David
David

Reputation: 37

GAM model with multidimensional categorical response variable (with mgcv)

I try to fit a GAM model with a multidimensional categorical response variable combining three binomial dimensions (e.g., A-B by a-b by α-β) lacking certain combinations and depending on a smooth of longitude and latitude by employing the package mgcv. Is there a distribution family or syntax that allows to model the effect of predictor variables on the individual dimensions of the response variable in a single model or do I have to model each dimension separately?

sample data

library(dplyr)

df <- data.frame(response.dim1 = sample(c("A", "B"), 1000, replace=TRUE),
                 response.dim2 = sample(c("a", "b"), 1000, replace=TRUE),
                 response.dim3 = sample(c("", "α", "β"), 1000, replace=TRUE),
                 longitude = runif(1000, min = 0, max = 100),
                 latitude = runif(1000, min = 50, max = 150))

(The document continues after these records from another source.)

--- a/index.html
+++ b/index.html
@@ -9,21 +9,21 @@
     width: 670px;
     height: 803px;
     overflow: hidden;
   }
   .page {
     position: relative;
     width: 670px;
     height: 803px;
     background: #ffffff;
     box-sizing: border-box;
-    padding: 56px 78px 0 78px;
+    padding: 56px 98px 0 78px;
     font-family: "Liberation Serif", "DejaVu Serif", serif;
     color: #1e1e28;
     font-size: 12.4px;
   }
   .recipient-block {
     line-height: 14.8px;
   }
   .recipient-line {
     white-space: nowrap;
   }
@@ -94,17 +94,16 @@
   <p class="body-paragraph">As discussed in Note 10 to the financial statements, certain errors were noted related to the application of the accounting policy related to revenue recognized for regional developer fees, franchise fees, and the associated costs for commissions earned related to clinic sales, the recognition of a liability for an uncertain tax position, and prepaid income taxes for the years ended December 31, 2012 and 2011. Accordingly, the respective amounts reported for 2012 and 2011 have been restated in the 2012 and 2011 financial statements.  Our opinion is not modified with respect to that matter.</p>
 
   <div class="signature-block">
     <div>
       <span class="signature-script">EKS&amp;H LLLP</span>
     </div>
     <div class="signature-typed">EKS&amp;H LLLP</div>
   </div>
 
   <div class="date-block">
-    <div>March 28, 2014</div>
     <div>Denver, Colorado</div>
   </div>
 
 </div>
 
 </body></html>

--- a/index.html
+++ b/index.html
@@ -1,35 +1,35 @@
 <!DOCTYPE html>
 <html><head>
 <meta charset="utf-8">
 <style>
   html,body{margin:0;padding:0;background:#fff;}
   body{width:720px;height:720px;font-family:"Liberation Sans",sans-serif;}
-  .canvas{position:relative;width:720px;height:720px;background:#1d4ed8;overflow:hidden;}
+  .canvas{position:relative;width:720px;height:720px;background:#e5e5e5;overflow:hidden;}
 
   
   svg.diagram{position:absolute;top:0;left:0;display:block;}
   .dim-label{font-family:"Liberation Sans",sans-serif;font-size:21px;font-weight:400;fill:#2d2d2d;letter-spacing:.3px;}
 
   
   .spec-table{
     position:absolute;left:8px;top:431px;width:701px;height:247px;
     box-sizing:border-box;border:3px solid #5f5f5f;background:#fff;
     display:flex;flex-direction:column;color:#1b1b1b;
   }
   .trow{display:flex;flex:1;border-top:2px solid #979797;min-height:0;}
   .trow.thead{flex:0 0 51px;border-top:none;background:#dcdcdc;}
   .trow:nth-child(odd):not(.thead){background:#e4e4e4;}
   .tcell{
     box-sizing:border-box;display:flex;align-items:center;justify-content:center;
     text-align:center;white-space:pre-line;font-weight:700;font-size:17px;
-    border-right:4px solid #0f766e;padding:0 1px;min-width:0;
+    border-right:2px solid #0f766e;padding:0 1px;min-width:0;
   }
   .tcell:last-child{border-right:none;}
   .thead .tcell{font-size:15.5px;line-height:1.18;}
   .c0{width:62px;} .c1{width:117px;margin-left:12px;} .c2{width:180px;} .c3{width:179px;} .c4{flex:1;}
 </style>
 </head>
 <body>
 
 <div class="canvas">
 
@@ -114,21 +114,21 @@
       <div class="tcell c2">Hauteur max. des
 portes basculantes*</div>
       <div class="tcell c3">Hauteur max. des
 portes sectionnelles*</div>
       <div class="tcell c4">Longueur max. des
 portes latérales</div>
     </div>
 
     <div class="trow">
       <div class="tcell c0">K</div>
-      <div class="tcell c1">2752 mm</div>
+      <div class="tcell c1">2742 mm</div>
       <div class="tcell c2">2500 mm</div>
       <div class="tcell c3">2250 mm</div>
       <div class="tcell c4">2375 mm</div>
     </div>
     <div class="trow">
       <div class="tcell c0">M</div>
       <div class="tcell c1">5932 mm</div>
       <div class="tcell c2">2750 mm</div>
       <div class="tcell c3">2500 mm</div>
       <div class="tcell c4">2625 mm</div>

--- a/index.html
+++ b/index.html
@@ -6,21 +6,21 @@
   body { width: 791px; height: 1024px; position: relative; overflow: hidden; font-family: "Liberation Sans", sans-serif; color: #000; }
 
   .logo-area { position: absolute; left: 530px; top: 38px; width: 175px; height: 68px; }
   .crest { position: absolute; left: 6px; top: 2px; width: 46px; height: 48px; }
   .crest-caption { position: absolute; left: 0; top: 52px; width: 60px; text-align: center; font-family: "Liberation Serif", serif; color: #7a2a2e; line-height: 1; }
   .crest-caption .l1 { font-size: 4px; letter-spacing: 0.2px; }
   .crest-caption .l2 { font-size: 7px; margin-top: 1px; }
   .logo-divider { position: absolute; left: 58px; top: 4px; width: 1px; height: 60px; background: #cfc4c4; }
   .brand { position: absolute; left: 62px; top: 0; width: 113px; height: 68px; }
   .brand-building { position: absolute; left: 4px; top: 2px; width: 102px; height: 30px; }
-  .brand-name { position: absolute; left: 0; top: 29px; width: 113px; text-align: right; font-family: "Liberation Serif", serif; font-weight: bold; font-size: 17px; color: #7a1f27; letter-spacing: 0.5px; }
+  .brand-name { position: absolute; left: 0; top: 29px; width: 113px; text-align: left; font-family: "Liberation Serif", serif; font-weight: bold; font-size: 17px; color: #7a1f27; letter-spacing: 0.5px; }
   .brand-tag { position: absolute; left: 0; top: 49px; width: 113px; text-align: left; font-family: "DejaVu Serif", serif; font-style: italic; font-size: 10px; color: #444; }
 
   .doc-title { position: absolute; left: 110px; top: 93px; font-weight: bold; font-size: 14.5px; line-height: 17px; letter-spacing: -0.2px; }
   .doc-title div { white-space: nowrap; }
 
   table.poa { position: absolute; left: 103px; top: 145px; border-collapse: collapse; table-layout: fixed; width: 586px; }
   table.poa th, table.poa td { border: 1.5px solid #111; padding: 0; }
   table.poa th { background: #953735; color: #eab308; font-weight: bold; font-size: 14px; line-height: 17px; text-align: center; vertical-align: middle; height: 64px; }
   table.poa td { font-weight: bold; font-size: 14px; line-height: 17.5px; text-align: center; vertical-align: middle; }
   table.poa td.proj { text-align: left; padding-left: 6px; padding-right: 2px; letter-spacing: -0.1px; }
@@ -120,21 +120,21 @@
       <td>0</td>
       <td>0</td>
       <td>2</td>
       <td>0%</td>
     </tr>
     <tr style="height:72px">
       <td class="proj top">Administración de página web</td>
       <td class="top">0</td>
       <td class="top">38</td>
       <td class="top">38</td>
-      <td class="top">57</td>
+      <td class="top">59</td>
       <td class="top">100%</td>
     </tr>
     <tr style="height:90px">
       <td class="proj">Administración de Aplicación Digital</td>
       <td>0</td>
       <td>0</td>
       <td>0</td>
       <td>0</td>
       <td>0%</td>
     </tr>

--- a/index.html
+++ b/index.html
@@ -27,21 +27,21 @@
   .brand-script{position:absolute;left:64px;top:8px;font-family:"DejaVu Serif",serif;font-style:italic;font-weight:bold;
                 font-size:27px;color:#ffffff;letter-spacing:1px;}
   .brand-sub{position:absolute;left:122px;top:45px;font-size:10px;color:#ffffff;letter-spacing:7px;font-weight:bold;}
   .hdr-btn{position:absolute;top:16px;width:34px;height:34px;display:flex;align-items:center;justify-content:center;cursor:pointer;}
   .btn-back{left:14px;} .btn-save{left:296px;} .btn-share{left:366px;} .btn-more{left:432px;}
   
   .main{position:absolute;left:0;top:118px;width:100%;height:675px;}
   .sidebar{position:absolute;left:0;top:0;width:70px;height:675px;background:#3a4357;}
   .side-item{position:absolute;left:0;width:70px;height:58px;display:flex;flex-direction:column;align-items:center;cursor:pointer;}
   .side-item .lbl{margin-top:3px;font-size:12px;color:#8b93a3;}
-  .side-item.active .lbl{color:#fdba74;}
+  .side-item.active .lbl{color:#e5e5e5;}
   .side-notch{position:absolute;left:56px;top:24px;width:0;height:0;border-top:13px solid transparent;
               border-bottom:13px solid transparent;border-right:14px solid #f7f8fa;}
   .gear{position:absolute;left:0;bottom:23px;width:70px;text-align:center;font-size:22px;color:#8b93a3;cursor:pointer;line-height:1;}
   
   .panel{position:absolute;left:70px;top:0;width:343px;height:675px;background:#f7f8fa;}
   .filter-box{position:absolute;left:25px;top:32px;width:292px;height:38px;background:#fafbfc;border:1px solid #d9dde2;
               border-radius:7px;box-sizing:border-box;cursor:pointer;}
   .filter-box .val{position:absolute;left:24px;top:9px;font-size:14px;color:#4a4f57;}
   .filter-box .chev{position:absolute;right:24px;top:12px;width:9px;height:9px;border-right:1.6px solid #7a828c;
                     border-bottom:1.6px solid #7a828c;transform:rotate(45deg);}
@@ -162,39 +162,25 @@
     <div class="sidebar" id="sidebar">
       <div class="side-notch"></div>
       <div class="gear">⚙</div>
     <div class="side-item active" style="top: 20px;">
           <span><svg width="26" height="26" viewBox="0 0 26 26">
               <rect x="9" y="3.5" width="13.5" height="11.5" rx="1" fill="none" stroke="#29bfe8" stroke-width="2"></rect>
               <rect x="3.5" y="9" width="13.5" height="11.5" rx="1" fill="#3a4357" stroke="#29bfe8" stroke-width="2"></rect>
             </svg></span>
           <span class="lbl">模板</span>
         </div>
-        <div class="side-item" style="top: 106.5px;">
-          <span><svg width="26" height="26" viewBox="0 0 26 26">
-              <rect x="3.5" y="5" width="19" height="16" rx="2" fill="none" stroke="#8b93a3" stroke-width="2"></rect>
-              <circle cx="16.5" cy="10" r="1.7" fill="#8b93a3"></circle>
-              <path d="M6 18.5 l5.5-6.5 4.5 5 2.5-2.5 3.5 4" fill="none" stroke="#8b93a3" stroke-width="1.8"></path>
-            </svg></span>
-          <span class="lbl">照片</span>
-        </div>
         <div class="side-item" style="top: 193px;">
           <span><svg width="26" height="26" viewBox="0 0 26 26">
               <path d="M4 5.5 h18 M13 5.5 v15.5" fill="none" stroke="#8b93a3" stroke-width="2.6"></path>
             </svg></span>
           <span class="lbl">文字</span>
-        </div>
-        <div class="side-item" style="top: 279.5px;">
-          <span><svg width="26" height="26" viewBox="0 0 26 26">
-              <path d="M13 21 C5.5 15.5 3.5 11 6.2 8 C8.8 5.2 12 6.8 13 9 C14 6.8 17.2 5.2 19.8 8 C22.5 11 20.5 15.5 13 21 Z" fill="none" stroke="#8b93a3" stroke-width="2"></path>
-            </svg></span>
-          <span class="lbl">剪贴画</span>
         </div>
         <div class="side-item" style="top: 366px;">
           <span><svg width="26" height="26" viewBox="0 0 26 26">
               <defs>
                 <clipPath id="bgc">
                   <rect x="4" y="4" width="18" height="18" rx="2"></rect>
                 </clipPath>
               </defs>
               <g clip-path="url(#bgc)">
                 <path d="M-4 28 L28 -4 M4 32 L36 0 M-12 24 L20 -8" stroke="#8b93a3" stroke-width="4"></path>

df$response.comb <- paste(df$response.dim1, df$response.dim2, df$response.dim3, sep = "")

df <- df %>%
  filter(response.comb %in% c("Aa", "Abα", "Abβ", "Bbα", "Bbβ"))

I want a working model along the lines of gam(response.dim1 * response.dim2+3 ~ s(longitude, latitude).

Or is there a way to compute the interactions of response dimension 1 and 2 with gam(response.comb ~ s(longitude, latitude)?

Upvotes: 1

Views: 80

Answers (1)

qdread
qdread

Reputation: 3943

Here is a fairly basic way to fit a binomial and multinomial generalized additive mixed model (GAMM) using the R package brms.

Simulate data

First, simulate some data with three response classes. Response class 2 always has the same probability, 0.1. Response class 1 has a probability depending on the sine of time, plus a random effect and a fixed effect. Response class 3 probability is 1 - the sum of p1 and p2.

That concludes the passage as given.